At first I thought the gigantic kde4 was the cause, but then I tried to re-install FBSD7.2 from DVD but only with windowmaker as the window manager but again, everything was fine at first and then the phenomenom came back (before this happened again, I installed thunderbird and pidgin using pkg_add -r). I haven't got time to have a look at /var/log/Xorg.0.log or dmesg at the moment (will check these logs this weekend) but IMHM I don't think I came across with any error message... The system is still usable, but this is extremely annoying...x(

Anyone had this problem before? Any solution or advice would be appreciated.


----------



## roddierod (May 12, 2009)

Are you using the binary Nvidia driver?


----------



## semin (May 12, 2009)

Does it mean I'm supposed to deinstall or upgrade the binary Nvidia driver? (I'm not at my own computer at the moment but I remember that sysinstall installed Nvidia driver as a dependency)


----------



## roddierod (May 12, 2009)

I had some similar problem a few years back and it turned out I needed to downgrade the version of the nvidia driver I was using.
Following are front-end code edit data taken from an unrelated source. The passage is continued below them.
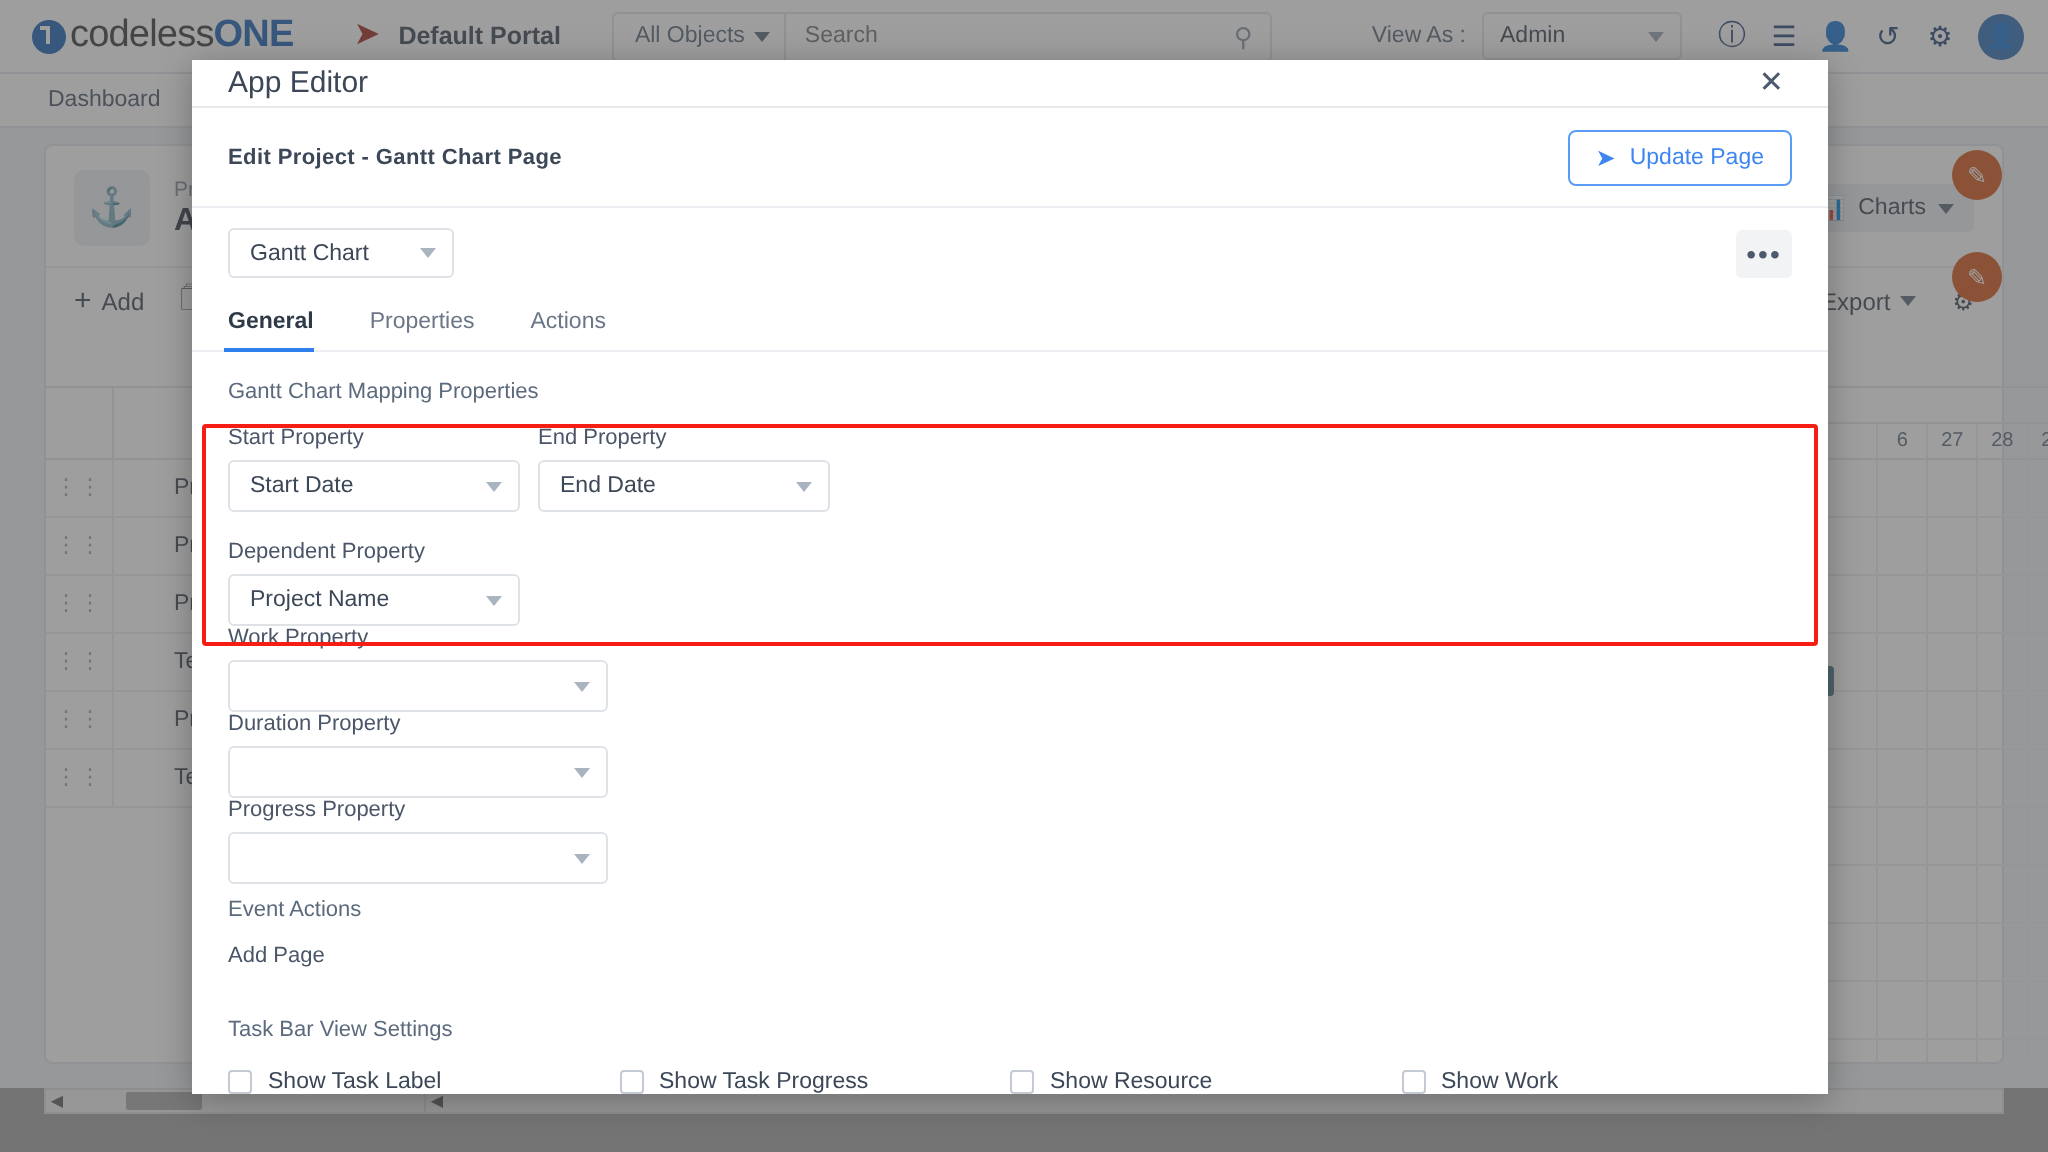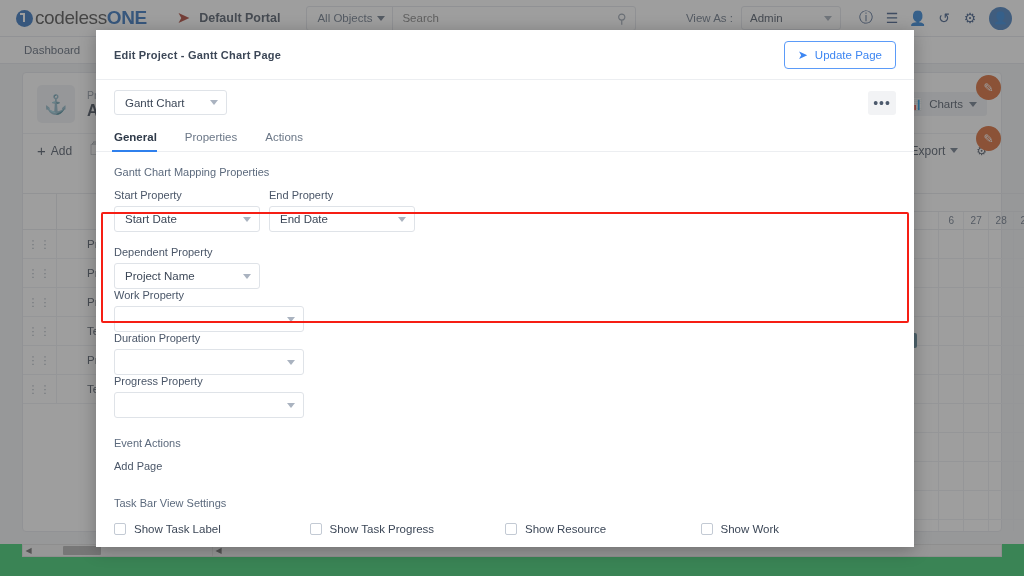--- a/index.html
+++ b/index.html
@@ -9,7 +9,7 @@
     overflow: hidden;
     background: #7b7b7b;
   }
-  #root { position: relative; width: 1024px; height: 576px; background: #22c55e; }
+  #root { position: relative; width: 1024px; height: 576px; background: #a3a3a3; }
 
   
   .bg-app { position: absolute; inset: 0; }

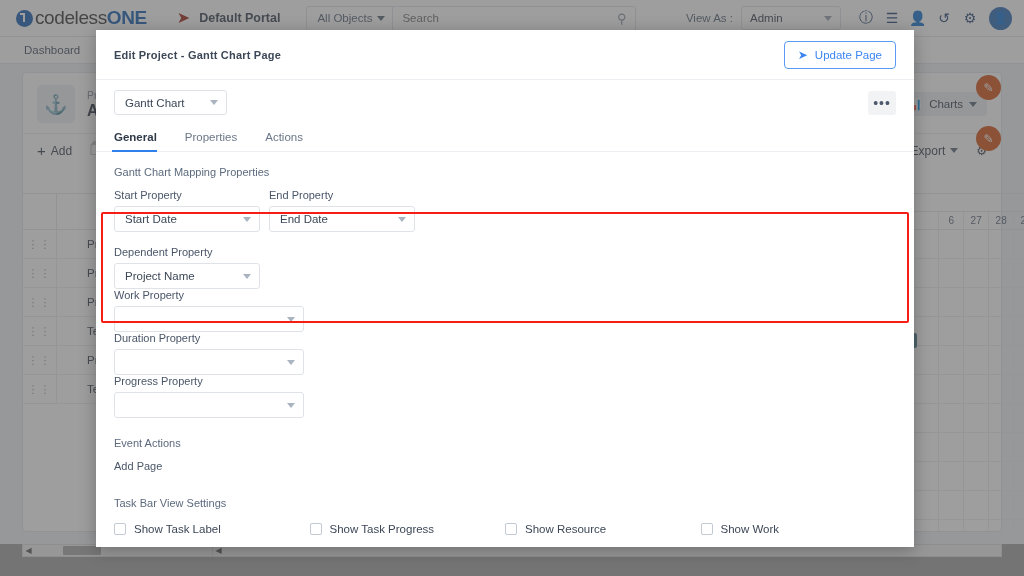--- a/index.html
+++ b/index.html
@@ -404,6 +404,10 @@
 
   <div class="modal">
 
+    <div class="m-head">
+      <div class="m-title">App Editor</div>
+      <div class="m-close">✕</div>
+    </div>
 
     <div class="m-crumb">
       <div class="crumbtxt">Edit  Project  -  Gantt Chart  Page</div>

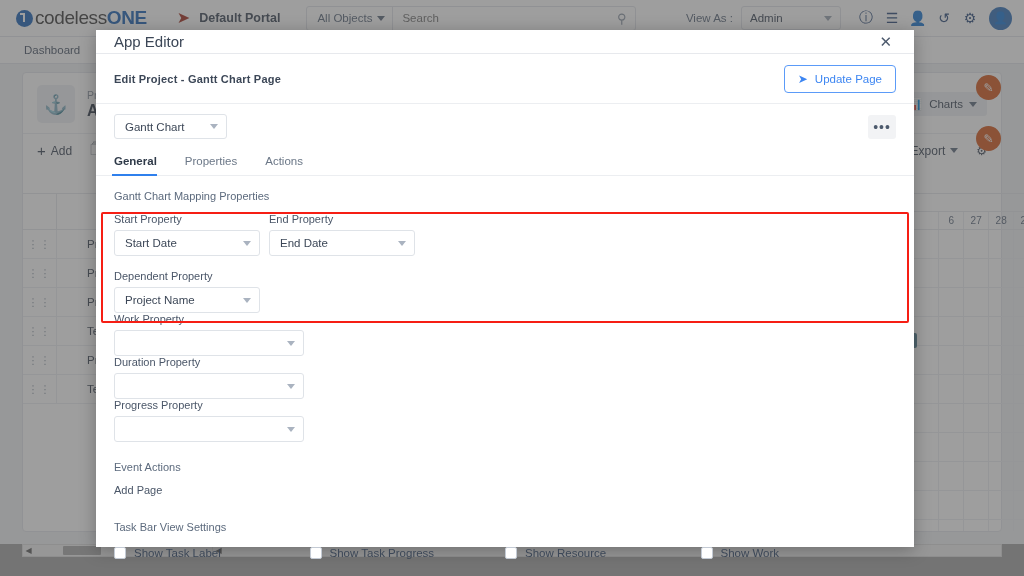--- a/index.html
+++ b/index.html
@@ -482,7 +482,7 @@
           </div>
         </div>
 
-      <div class="sec-title" style="margin-top:19px;">Event Actions</div>
+      <div class="sec-title" style="margin-top:7px;">Event Actions</div>
       <div class="fgrid" id="event-row">
           <div class="field" style="margin-right: 9px;">
             <div class="flabel">Add Page</div>

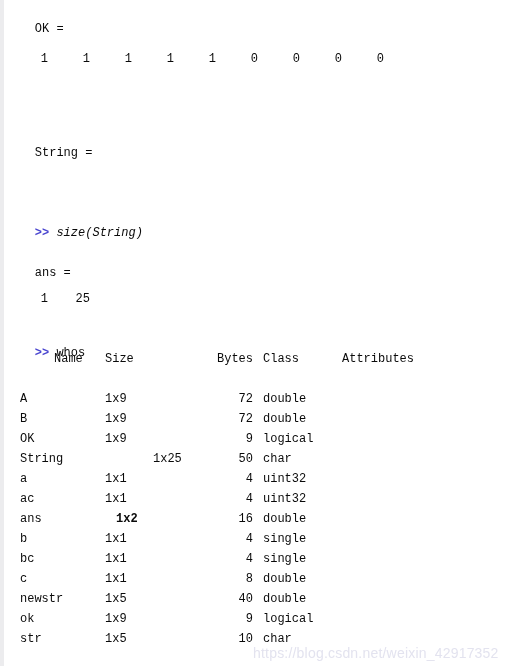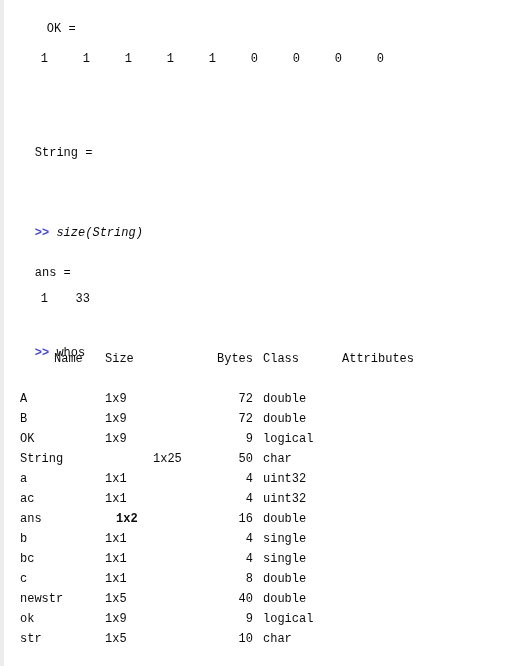--- a/index.html
+++ b/index.html
@@ -76,7 +76,7 @@
 
   <div class="gutter"></div>
 
-  <div class="line" style="left:18px; top:8px;">
+  <div class="line" style="left:6px; top:8px;">
     <span>OK =</span>
   </div>
 

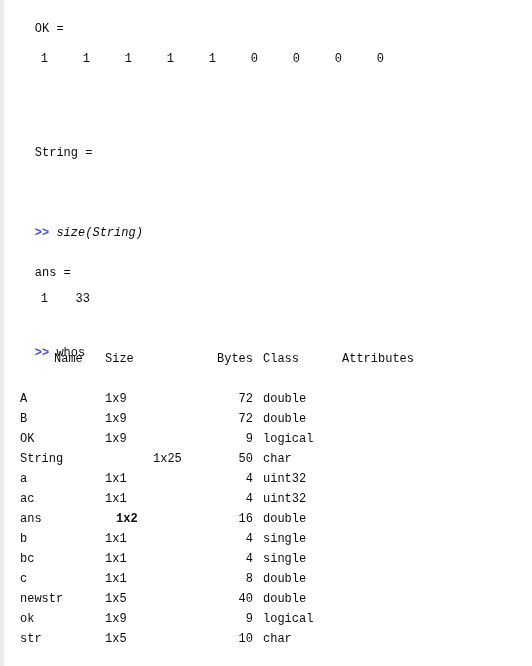--- a/index.html
+++ b/index.html
@@ -108,7 +108,7 @@
 
   <div id="ans-values-row">
       <span class="num" style="left: 6px; width: 42px; top: 292px;">1</span>
-      <span class="num" style="left: 48px; width: 42px; top: 292px;">33</span>
+      <span class="num" style="left: 48px; width: 42px; top: 292px;">25</span>
     </div>
 
   <div class="line" style="left:6px; top:332px;">

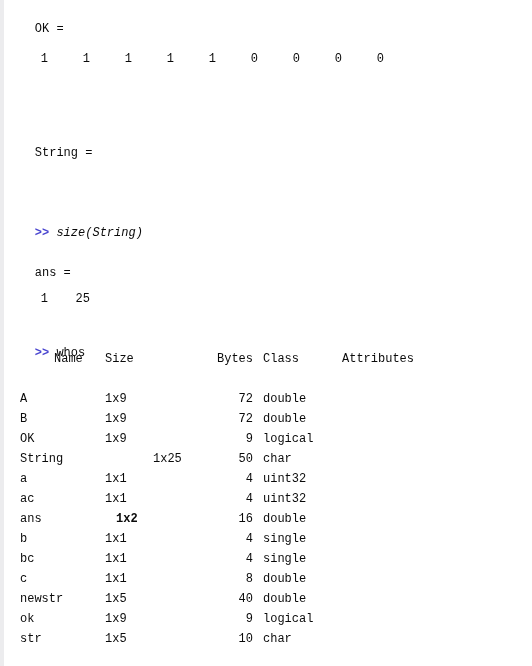--- a/index.html
+++ b/index.html
@@ -217,6 +217,7 @@
       </div>
     </div>
 
+  <div class="watermark">https://blog.csdn.net/weixin_42917352</div>
 
 </div>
I would start with making sure you are using the correct version for you specific card.


----------



## graudeejs (May 12, 2009)

I had this problem as well.
And guess what i have ATI Radeon....

I recompiled X without HAL support and everything works like charm

p.s.
This problem really pissed me off


----------



## semin (May 12, 2009)

One thing I cannot understand is that, if it's the Nvidia driver that is causing the problem, then why doesn't the phenomenom occur from the very first stage? It makes me feel that I've done something (click on something, installed something, or whatever) that triggered the problem...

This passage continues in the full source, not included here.